=== Instructions to follow ===
Each line from the one containing "- n10417,18 |" through the end of the data below is to be output verbatim, with no lines added or left out.
□ □ □ □ □
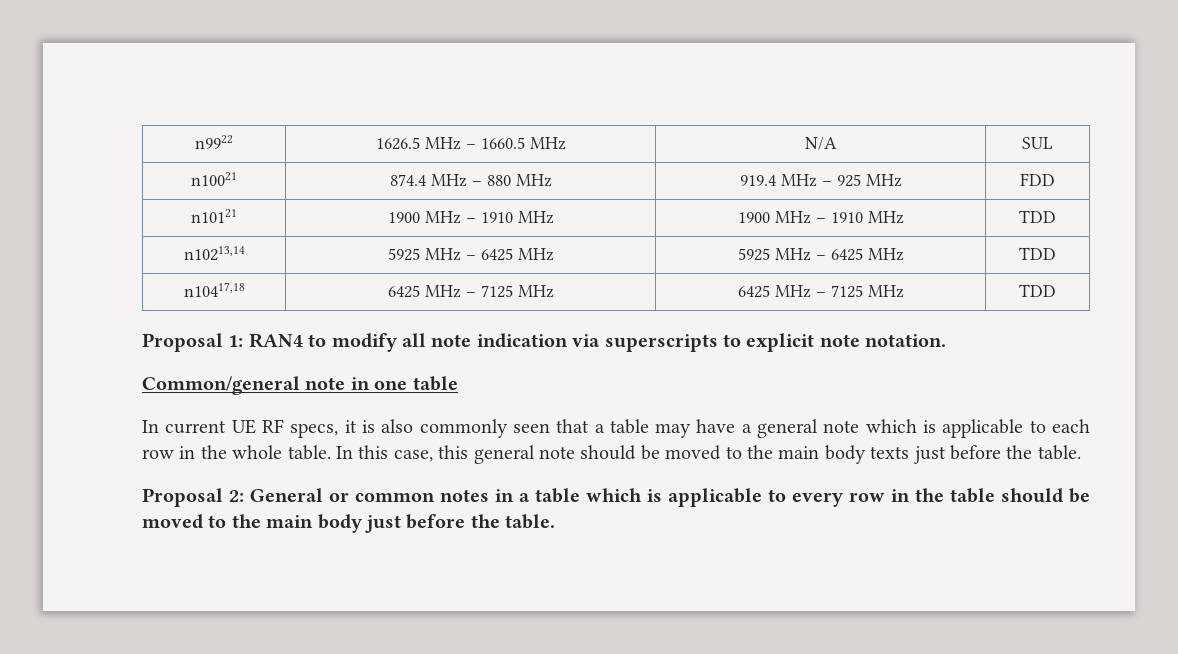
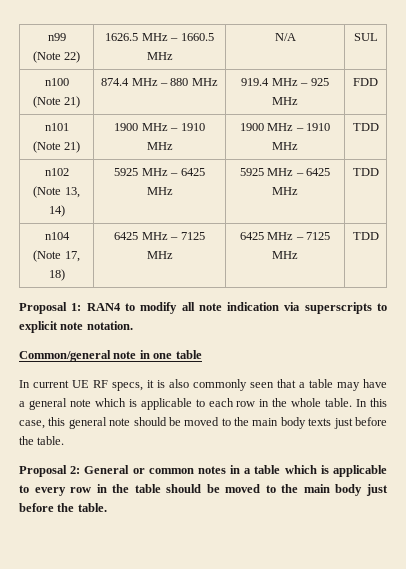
- n9922 | 1626.5 MHz – 1660.5 MHz | N/A | SUL
+ n99
+ (Note 22) | 1626.5 MHz – 1660.5 MHz | N/A | SUL
- n10021 | 874.4 MHz – 880 MHz | 919.4 MHz – 925 MHz | FDD
+ n100
+ (Note 21) | 874.4 MHz – 880 MHz | 919.4 MHz – 925 MHz | FDD
- n10121 | 1900 MHz – 1910 MHz | 1900 MHz – 1910 MHz | TDD
+ n101
+ (Note 21) | 1900 MHz – 1910 MHz | 1900 MHz – 1910 MHz | TDD
- n10213,14 | 5925 MHz – 6425 MHz | 5925 MHz – 6425 MHz | TDD
+ n102
+ (Note 13, 14) | 5925 MHz – 6425 MHz | 5925 MHz – 6425 MHz | TDD
- n10417,18 | 6425 MHz – 7125 MHz | 6425 MHz – 7125 MHz | TDD
+ n104
+ (Note 17, 18) | 6425 MHz – 7125 MHz | 6425 MHz – 7125 MHz | TDD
□ □ □ □ □
=== Problem solution ===
- n10417,18 | 6425 MHz – 7125 MHz | 6425 MHz – 7125 MHz | TDD
+ n104
+ (Note 17, 18) | 6425 MHz – 7125 MHz | 6425 MHz – 7125 MHz | TDD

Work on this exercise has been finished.